Requirement
Give as output the line that contains "Fear of God Essentials T-shirt", followed by every remaining line of the entries, unchanged and with nothing added.

■ ■ ■

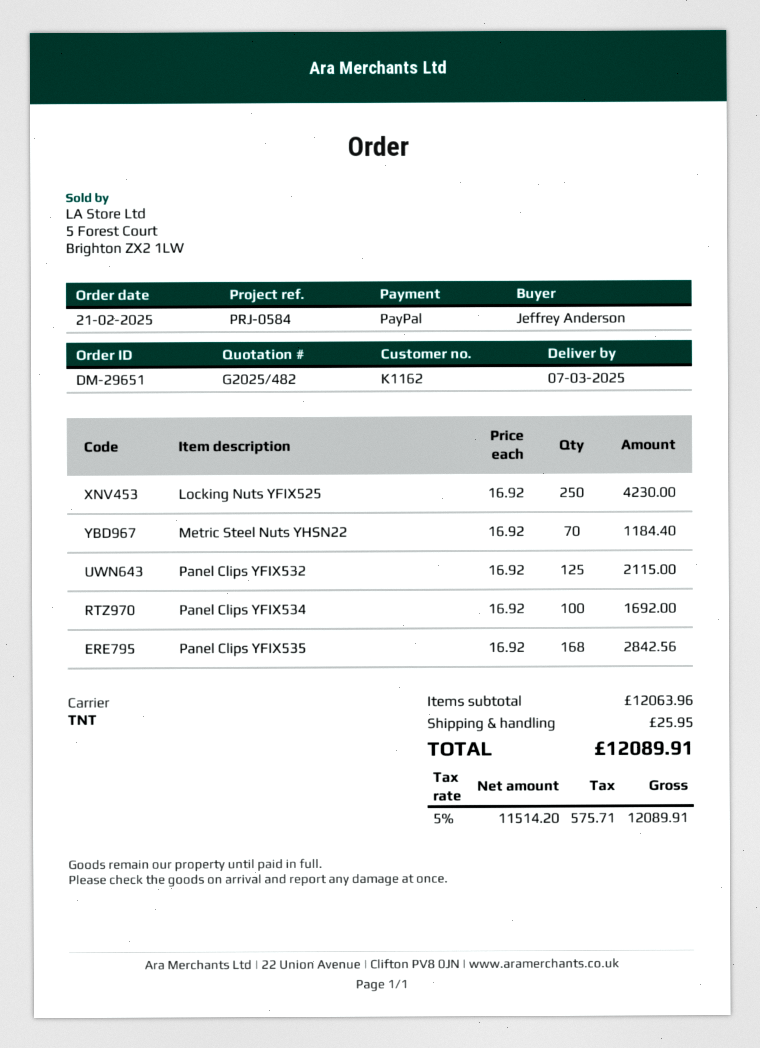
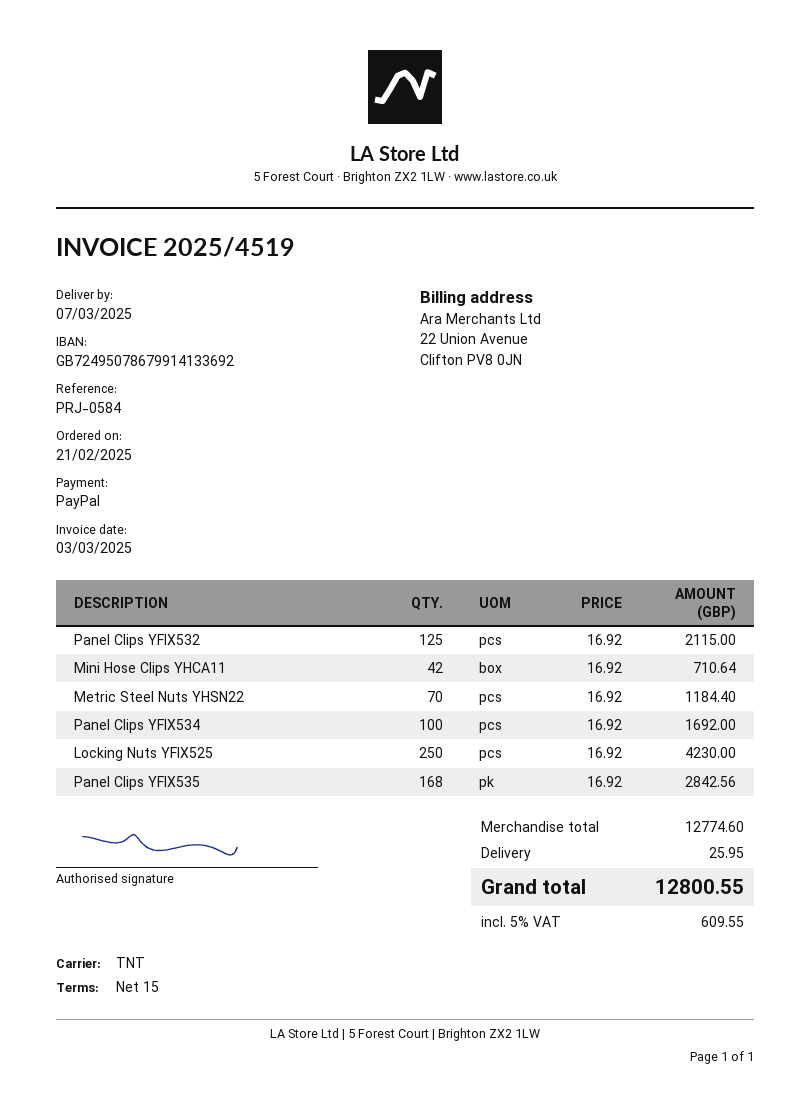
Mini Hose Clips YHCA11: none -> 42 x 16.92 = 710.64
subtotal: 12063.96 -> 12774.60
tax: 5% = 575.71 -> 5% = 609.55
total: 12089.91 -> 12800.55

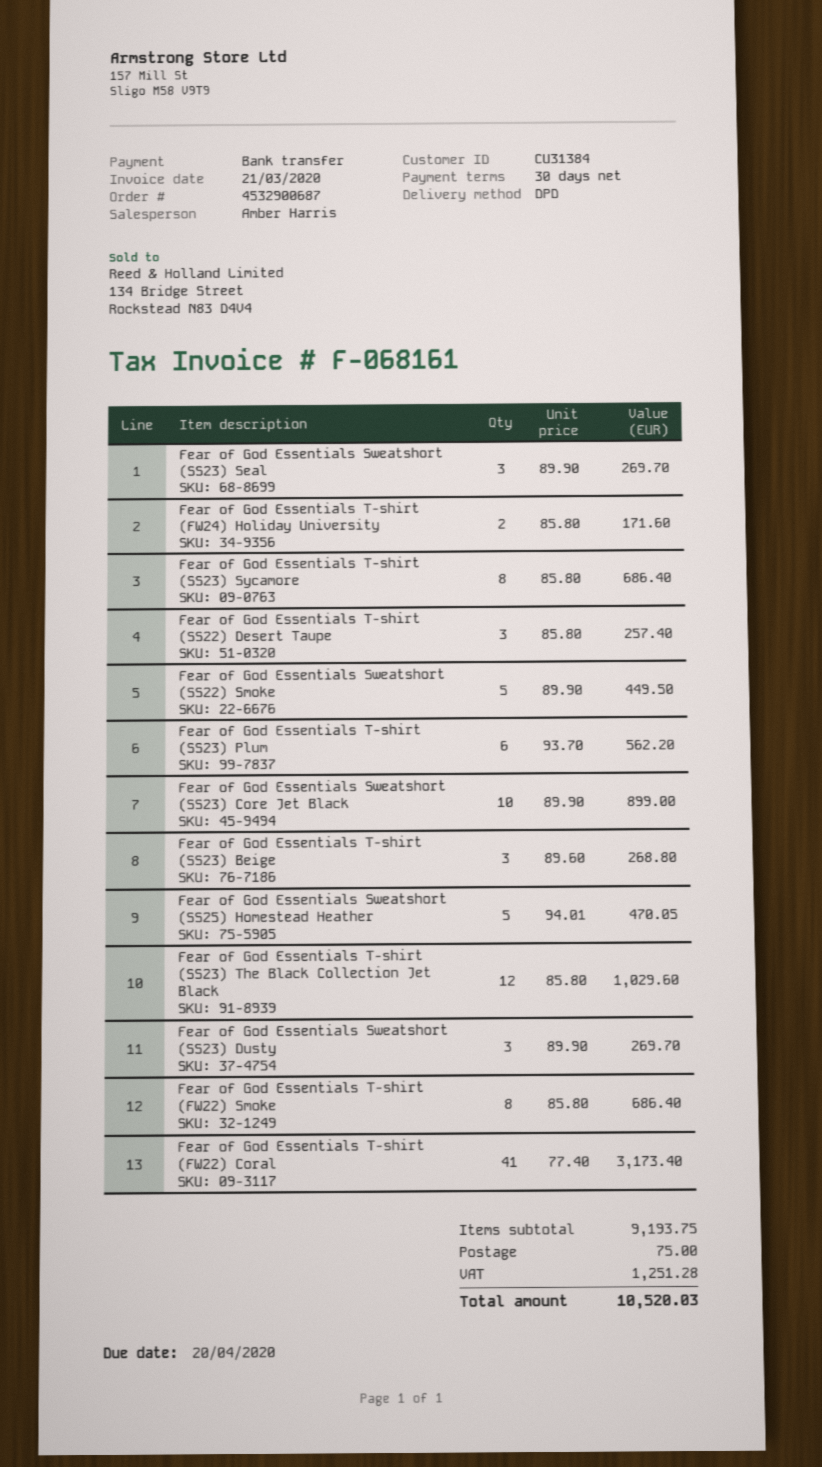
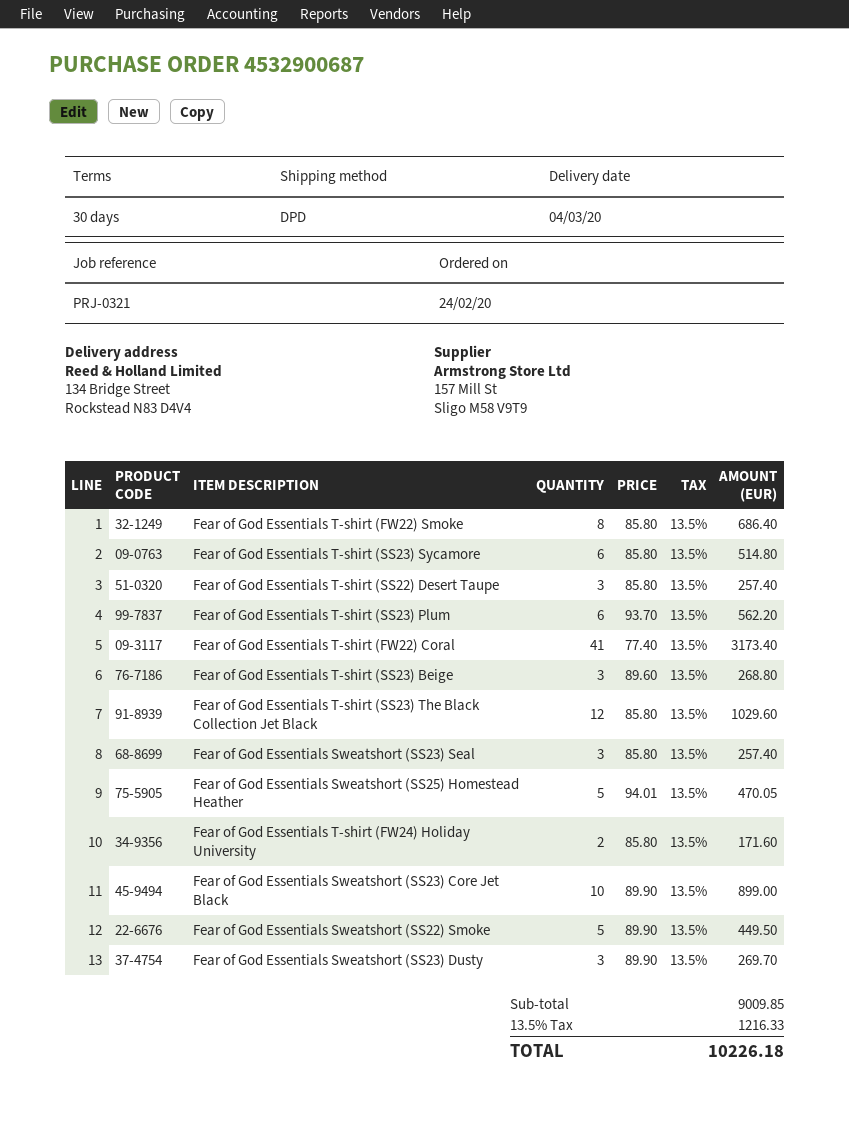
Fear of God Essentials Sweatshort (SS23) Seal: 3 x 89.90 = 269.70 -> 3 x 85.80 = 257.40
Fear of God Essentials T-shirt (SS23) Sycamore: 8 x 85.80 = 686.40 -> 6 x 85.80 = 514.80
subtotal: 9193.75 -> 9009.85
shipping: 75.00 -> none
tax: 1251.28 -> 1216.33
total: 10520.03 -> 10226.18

■ ■ ■

Output below
Fear of God Essentials T-shirt (SS23) Sycamore: 8 x 85.80 = 686.40 -> 6 x 85.80 = 514.80
subtotal: 9193.75 -> 9009.85
shipping: 75.00 -> none
tax: 1251.28 -> 1216.33
total: 10520.03 -> 10226.18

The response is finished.